Still, in Daggers Lau's character plays second fiddle to Zhang Ziyi's blind brothel singer, whose affections he competes for against Kaneshiro in a bitter love triangle riddled with Shakespearean twists and aerial spin kicks. Lau was willing to accept less-than-top billing for a chance to work in a major mainland production—it's his first—with one of Asia's most honored directors. "In Hong Kong the camera is always moving," says Lau. The cinematic trick can distract an audience, providing cover for weak or halfhearted acting. "Zhang Yimou will put the camera on you and leave it there. And if you're good, you're good. And if you're not, well ..." A virgin to Oscar-class filmmaking, Lau says the project is both daunting and enticing: "People ask why I took the part since it's not the lead—it's just such a good character."
The son of a fire fighter, Lau grew up the fourth of six kids in a public-housing estate in Hong Kong's industrial Tai Po district. Today, he commands about $1 million per movie and averages three a year; in addition, he performs several concerts annually for about $125,000 a show, and he boasts a steady stream of lucrative fees for advertisements and endorsements. This level of success "is more than enough," says Lau, whom friends describe as traditional and who lives in a house next door to his father's in Kowloon. In his spare time, Lau practices magic tricks—he once levitated a woman onstage during a concert—or goes bowling. Indeed, he's so obsessive about bowling that his manager, Lee Siu-lan, once berated him for going two years without winning an award because he wasted too much time at the bowling alley. Lau shrugs it off, explaining that he likes the game's lack of ambiguity: "The pin is there, the ball is in your hand. If you can't hit the pin, it's your fault."
But the truth is, there's not much downtime for Lau these days. Since the filming of Daggers ended in January, he's already co-starred in a Hong Kong triad movie, Jiang Hu, which is set for release in the territory at the end of this month. He's also busy running his relaunched production and management company, Focus, after previous production efforts with several partners in the '90s bombed. "For 10 years we lost a lot of money," says Lau, who admits he has lost millions of dollars on poorly vetted projects. In 1996, he staked a small fortune on What a Wonderful Life, in which he played a terminally ill cancer patient who dies photographing an erupting volcano. "I really loved that movie," he says, "but the box office... ugh." Still, his track record improved considerably when he backed the critically acclaimed 1997 film Made in Hong Kong, which was directed by Fruit Chan.

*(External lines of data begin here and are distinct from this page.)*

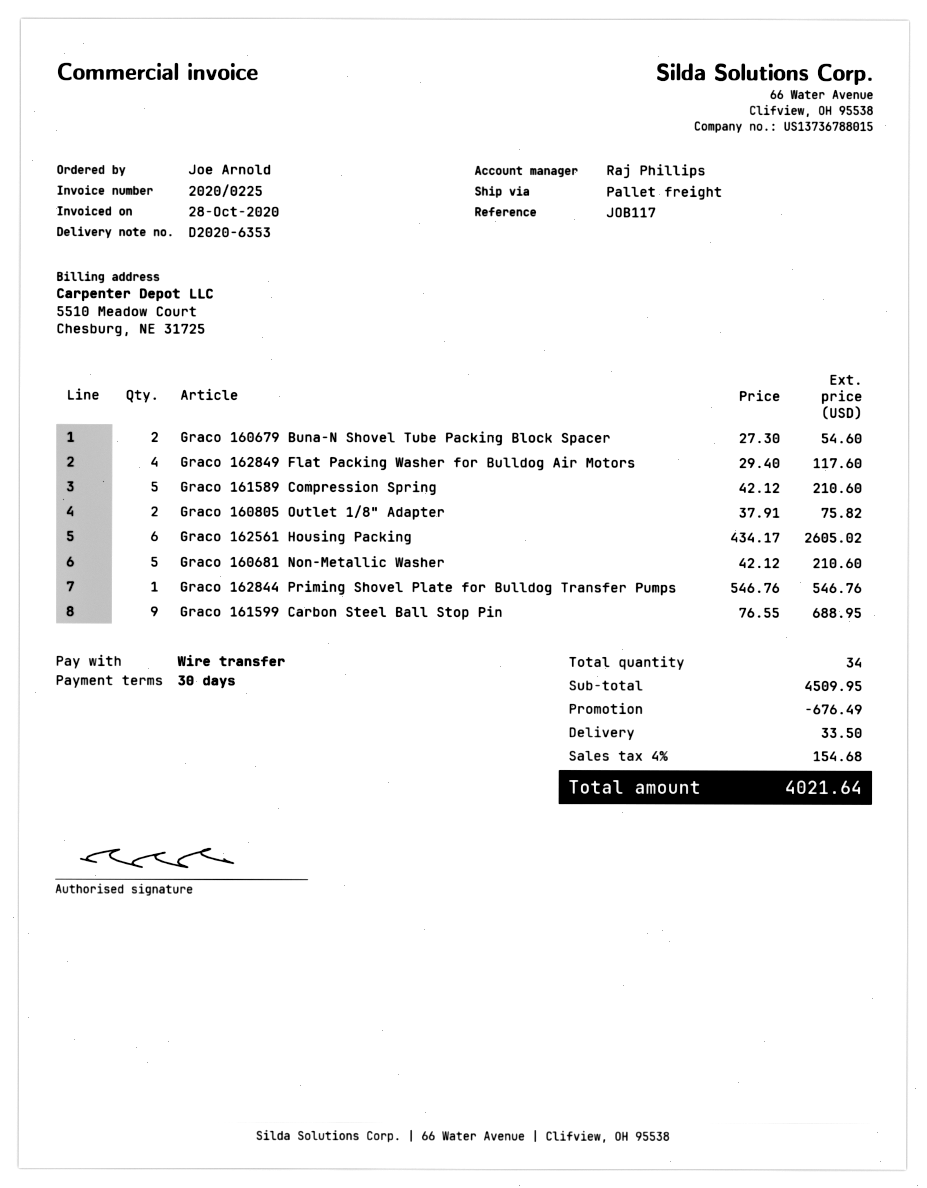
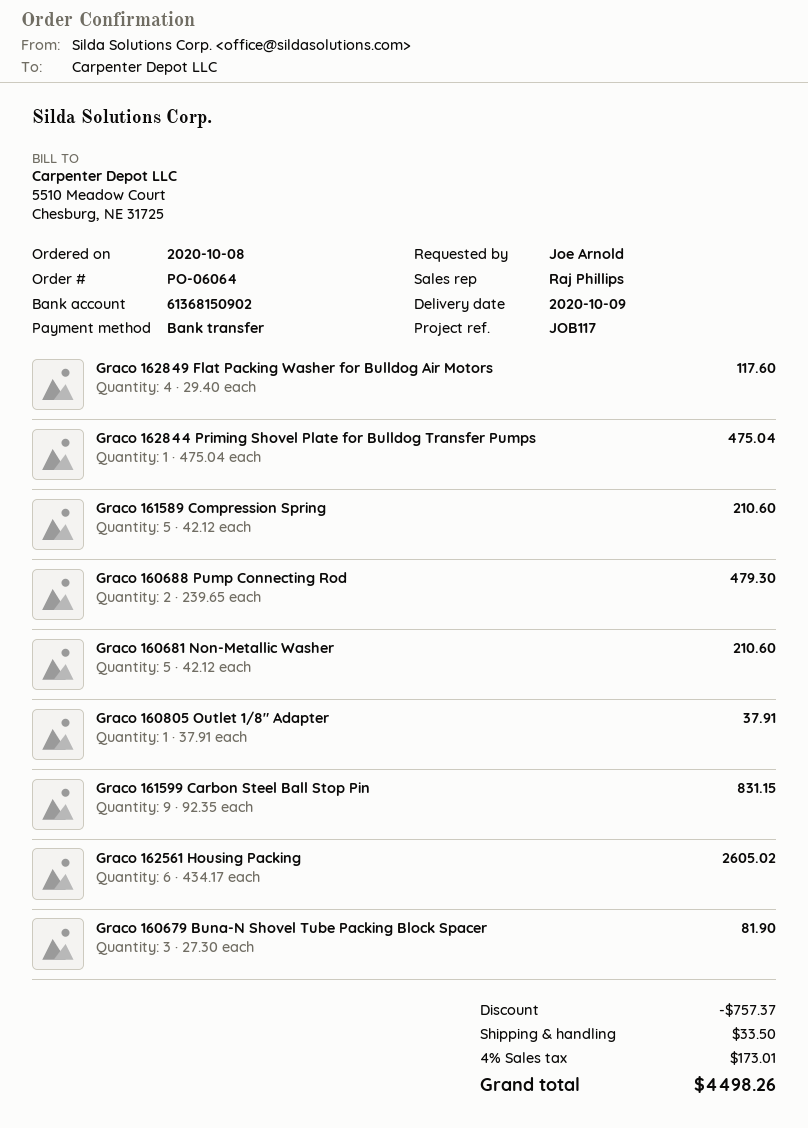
Graco 160679 Buna-N Shovel Tube Packing Block Spacer: 2 x 27.30 = 54.60 -> 3 x 27.30 = 81.90
Graco 160805 Outlet 1/8" Adapter: 2 x 37.91 = 75.82 -> 1 x 37.91 = 37.91
Graco 162844 Priming Shovel Plate for Bulldog Transfer Pumps: 1 x 546.76 = 546.76 -> 1 x 475.04 = 475.04
Graco 161599 Carbon Steel Ball Stop Pin: 9 x 76.55 = 688.95 -> 9 x 92.35 = 831.15
Graco 160688 Pump Connecting Rod: none -> 2 x 239.65 = 479.30
discount: 676.49 -> 757.37
tax: 4% = 154.68 -> 4% = 173.01
total: 4021.64 -> 4498.26

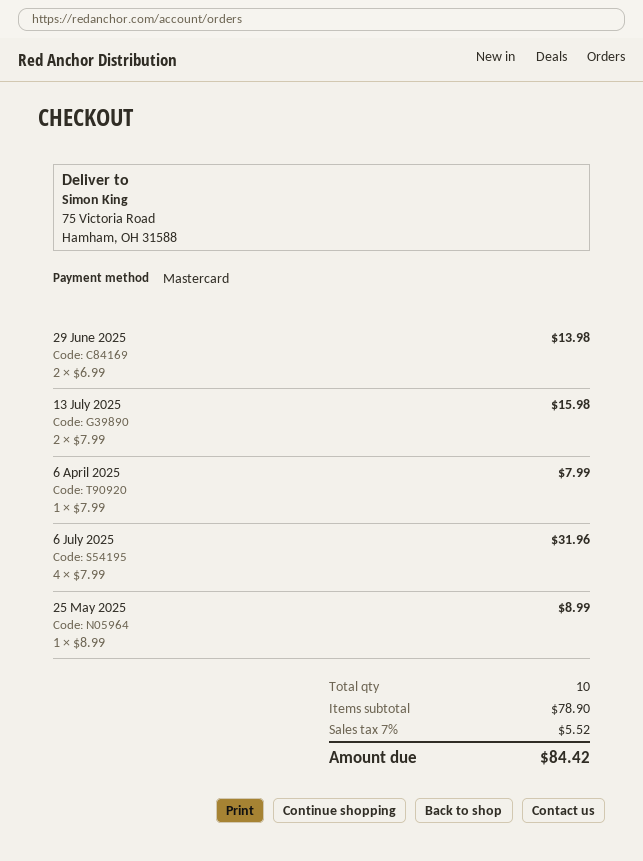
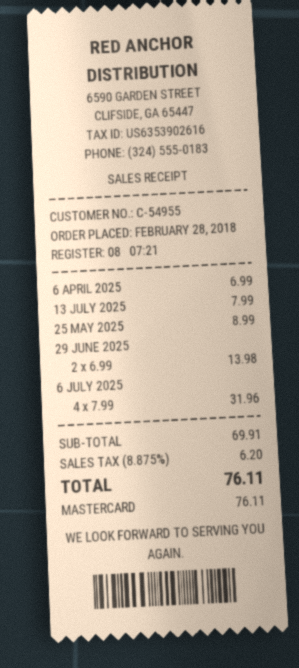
13 July 2025: 2 x 7.99 = 15.98 -> 1 x 7.99 = 7.99
6 April 2025: 1 x 7.99 = 7.99 -> 1 x 6.99 = 6.99
subtotal: 78.90 -> 69.91
tax: 7% = 5.52 -> 8.875% = 6.20
total: 84.42 -> 76.11

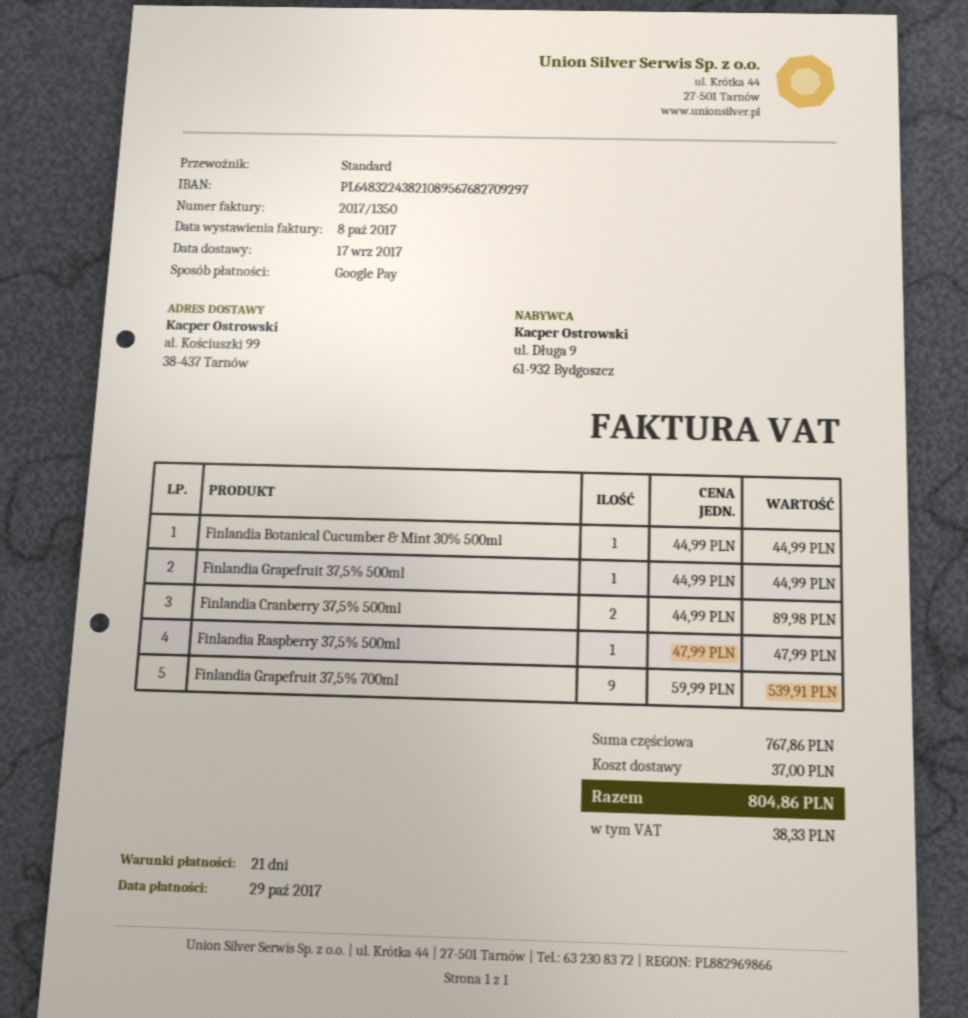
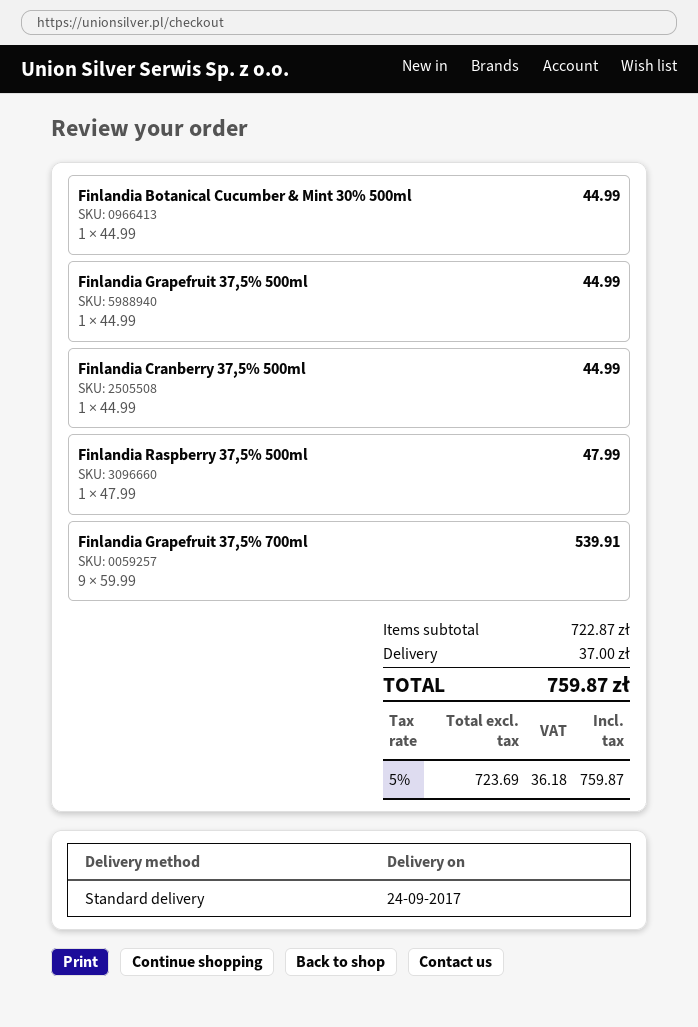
delivery date: 2017-09-17 -> 2017-09-24
Finlandia Cranberry 37,5% 500ml: 2 x 44.99 = 89.98 -> 1 x 44.99 = 44.99
subtotal: 767.86 -> 722.87
tax: 38.33 -> 36.18
total: 804.86 -> 759.87

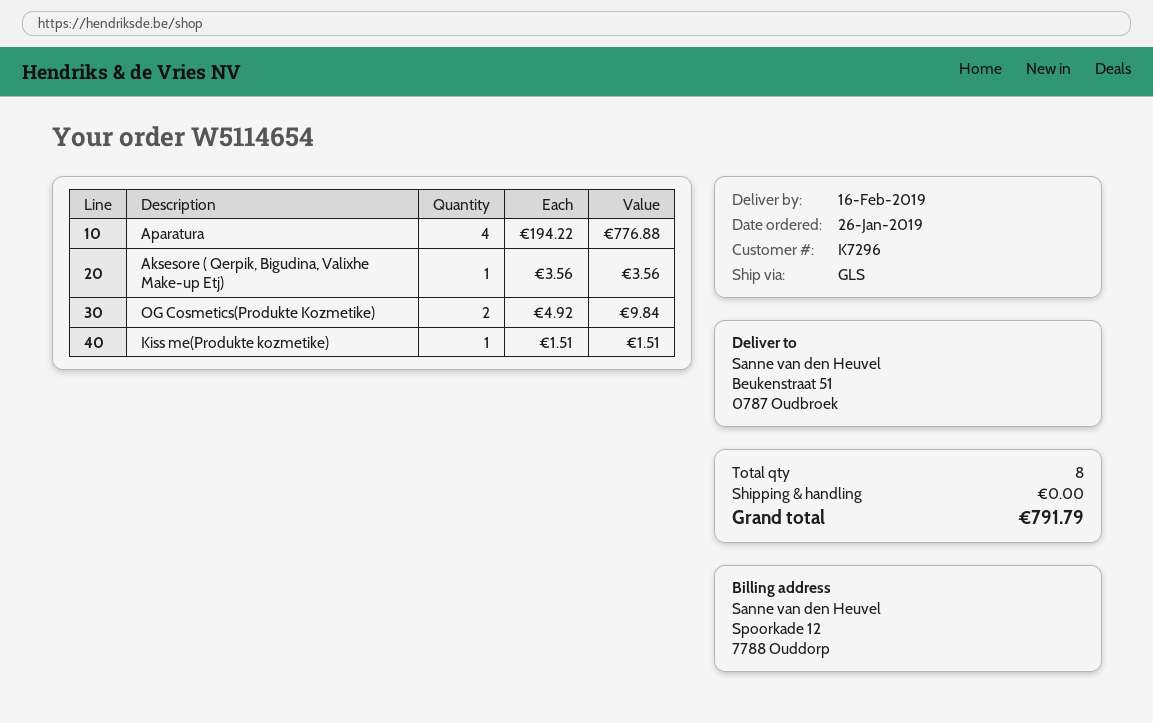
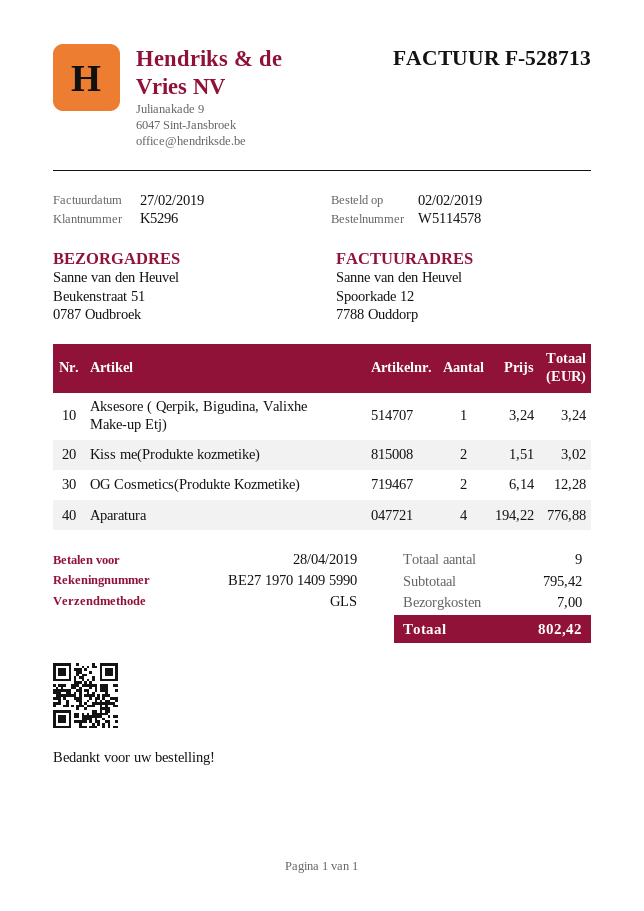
order number: W5114654 -> W5114578
order date: 2019-01-26 -> 2019-02-02
customer number: K7296 -> K5296
Aksesore ( Qerpik, Bigudina, Valixhe Make-up Etj): 1 x 3.56 = 3.56 -> 1 x 3.24 = 3.24
OG Cosmetics(Produkte Kozmetike): 2 x 4.92 = 9.84 -> 2 x 6.14 = 12.28
Kiss me(Produkte kozmetike): 1 x 1.51 = 1.51 -> 2 x 1.51 = 3.02
total quantity: 8 -> 9
shipping: 0.00 -> 7.00
total: 791.79 -> 802.42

Not satisfied with being an actor, singer and producer, Lau is currently in the scripting phase of a new movie that he's tipped to star in and—for the first time—direct. But this willingness to try out different aspects of the movie business doesn't mean his newfound seriousness about acting is likely to wane anytime soon. Kicked back in a red tracksuit in a hotel suite on Tea Mountain after a long day on the Daggers set, Lau makes it clear that he is more committed to acting than ever, even if that means taking on tough challenges. "I want to have a form that fits the times," he says, "so I just keep on changing—and that makes people feel I'm a hardworking guy trying to do my best." He is like most of us, after all.